Task description: Where a line in the material below has the string "Molde", please report it.

The data:
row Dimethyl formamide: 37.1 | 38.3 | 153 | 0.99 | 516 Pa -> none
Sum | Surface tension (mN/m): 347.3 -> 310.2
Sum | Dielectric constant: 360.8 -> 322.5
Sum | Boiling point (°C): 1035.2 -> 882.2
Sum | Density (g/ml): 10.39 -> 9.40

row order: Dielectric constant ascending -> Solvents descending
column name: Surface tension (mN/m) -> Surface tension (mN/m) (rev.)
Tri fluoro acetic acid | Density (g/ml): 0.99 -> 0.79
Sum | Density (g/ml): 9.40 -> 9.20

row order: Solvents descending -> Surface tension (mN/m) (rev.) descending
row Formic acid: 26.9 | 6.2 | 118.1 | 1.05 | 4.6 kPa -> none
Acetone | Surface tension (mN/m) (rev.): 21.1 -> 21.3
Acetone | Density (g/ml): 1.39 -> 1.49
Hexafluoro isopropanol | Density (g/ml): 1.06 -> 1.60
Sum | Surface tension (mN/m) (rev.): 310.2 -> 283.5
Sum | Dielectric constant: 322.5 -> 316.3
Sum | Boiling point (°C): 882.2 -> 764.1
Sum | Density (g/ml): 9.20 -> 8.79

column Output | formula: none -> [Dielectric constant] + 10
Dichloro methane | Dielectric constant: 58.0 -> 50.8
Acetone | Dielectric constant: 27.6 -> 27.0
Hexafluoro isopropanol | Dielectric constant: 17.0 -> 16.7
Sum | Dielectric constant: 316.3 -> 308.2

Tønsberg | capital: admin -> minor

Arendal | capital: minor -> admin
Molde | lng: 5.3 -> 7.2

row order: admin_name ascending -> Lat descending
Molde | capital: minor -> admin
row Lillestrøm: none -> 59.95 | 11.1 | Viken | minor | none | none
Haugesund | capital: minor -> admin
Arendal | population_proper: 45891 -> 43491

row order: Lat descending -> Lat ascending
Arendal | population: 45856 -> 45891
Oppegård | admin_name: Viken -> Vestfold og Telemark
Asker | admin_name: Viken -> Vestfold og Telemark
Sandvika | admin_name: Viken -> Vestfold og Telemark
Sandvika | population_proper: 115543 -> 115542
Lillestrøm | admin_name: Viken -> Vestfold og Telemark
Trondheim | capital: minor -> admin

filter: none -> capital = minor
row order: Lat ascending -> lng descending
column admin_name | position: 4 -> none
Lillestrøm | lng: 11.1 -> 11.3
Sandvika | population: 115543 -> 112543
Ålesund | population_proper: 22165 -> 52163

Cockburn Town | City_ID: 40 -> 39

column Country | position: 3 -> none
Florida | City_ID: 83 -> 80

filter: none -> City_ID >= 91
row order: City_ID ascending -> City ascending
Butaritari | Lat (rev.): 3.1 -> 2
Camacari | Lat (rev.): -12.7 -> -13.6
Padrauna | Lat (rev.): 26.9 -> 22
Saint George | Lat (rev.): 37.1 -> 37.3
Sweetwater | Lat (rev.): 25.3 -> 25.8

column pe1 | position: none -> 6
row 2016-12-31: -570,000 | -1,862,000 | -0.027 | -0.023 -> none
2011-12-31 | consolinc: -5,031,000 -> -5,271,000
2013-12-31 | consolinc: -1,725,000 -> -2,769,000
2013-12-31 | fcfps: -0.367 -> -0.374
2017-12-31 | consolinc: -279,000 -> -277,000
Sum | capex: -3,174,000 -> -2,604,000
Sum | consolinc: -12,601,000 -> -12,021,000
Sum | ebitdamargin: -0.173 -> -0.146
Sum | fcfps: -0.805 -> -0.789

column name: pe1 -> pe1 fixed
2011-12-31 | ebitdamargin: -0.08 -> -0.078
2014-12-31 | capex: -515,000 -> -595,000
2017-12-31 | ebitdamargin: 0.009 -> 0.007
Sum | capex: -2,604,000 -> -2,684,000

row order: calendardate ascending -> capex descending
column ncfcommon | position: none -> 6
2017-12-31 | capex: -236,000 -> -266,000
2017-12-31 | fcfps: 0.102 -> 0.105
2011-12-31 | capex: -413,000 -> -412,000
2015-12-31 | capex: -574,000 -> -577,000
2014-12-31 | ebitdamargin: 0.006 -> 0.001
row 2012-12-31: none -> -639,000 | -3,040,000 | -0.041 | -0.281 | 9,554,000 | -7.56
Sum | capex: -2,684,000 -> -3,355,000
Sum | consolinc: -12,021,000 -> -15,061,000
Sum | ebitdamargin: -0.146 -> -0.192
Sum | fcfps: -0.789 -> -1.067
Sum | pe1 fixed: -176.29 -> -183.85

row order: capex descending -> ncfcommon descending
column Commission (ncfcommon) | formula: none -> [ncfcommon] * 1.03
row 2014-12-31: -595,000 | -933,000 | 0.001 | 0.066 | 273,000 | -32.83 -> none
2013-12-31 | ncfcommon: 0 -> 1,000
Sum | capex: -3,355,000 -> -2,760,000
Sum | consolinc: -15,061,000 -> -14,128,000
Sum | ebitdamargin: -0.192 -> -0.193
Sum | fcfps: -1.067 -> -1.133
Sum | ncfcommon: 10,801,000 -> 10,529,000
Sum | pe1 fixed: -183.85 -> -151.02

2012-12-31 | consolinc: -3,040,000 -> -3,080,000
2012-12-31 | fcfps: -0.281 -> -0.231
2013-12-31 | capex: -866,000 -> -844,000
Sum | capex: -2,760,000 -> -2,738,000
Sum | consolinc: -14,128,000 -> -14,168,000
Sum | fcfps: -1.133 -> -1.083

Response area:
Molde | lng: 5.3 -> 7.2
Molde | capital: minor -> admin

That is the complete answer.